If not for a helping hand from the woman affectionately known as “Auntie Pam” and friends, Michael Burton isn’t sharing this happy memory of his time in Champaign-Urbana.
“U of I was my dream school and I wouldn’t have been able to be there without the efforts of Pam Greer and everyone in the LAS bridge transition program,” says Burton (BS ’06, animal science/chemistry; Ph.D. ’12, animal science, integrative immunology and behavior).
“The program gave me — an underrepresented minority with a low class rank — the opportunity to prove that I belonged at U of I. And with that shot, I left the University with both a BS and Ph.D.,” Burton says from Dallas, where he’s an assistant professor in the Neuroimmunology and Behavior Lab at the University of Texas’ School of Behavioral and Brain Science.

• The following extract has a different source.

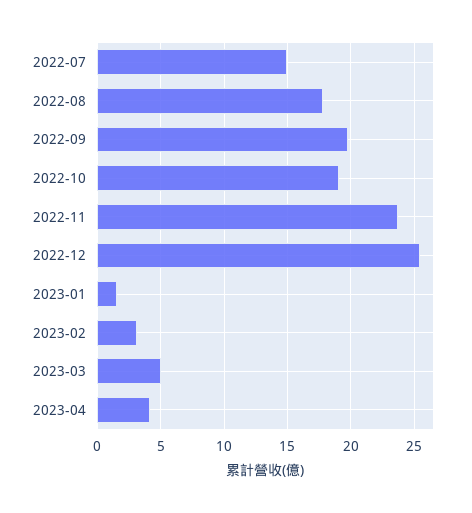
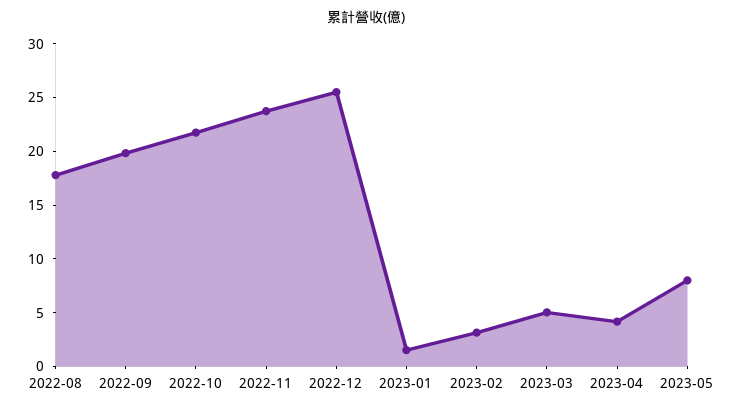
2022-07: 15 -> none
2022-10: 19 -> 22
2023-05: none -> 8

“‘Auntie Pam’ and the crew really inspired me to be the best I could be while urging me to reflect on my learning experiences.”
Away from the classrooms and labs, Burton spent many a night at Illini Tower — “a certified private housing residence hall” and home for him for seven of his eight years on campus.
“Back when I moved in, it wasn’t as expensive and then I became an RA, then the RD,” he says. “I really grew up there.
“I saw myself being the dumb freshman become the RA that had to bust dumb freshman — the irony was real.”